Seven Virginia Tribes Celebrate Federal Recognition on York River
Tribal leaders from seven Virginia tribes gathered this week to celebrate the recognition they’ve finally received from the federal government.
Chiefs of the Chickahominy, Chickahominy Eastern Division, Monacan, Nansemond, Pamunkey, Rappahannock, and Upper Mattaponi tribes joined with U.S. Secretary of the Interior Ryan Zinke, the National Park Service, and other federal and local leaders at Werowocomoco on the York River to mark the milestone. Historians believe the site dates back to AD 1200, and it was the meeting place of Powhatan and Captain John Smith in 1607.
The Pamunkey, the tribe of Pocohontas, received federal recognition in 2016. The other six tribes were officially recognized in legislation signed by President Donald Trump in January 2018. Members of the seven tribes are descendants of those Algonquin-speaking tribes first documented in 1607.

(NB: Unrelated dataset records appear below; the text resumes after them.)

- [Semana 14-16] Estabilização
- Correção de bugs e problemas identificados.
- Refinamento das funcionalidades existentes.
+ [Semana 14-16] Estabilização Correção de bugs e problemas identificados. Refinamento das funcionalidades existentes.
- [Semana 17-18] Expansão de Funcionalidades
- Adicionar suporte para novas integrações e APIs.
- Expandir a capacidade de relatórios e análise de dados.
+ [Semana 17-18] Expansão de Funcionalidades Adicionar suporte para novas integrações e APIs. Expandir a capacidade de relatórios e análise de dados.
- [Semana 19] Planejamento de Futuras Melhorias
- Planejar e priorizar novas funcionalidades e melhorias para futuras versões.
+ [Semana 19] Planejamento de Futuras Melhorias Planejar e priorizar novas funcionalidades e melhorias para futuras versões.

Secretary Zinke said he “welcomes these tribes into the Federal family with open arms.”
“The perseverance of these Tribes to gain what they and their creator have always known is incredible.”
The tribes have fought for recognition for years. The Commonwealth of Virginia recognizes a total of 11 tribes, including the seven that are federally recognized, as well as the Mattaponi, Cheroenhaka (Nottoway), Nottoway of Virginia, and Patawomeck.
According to the National Park Service, between Virginia, Maryland, Delaware, and Washington, D.C., there are tens of thousands of American Indians living in the Chesapeake Bay region.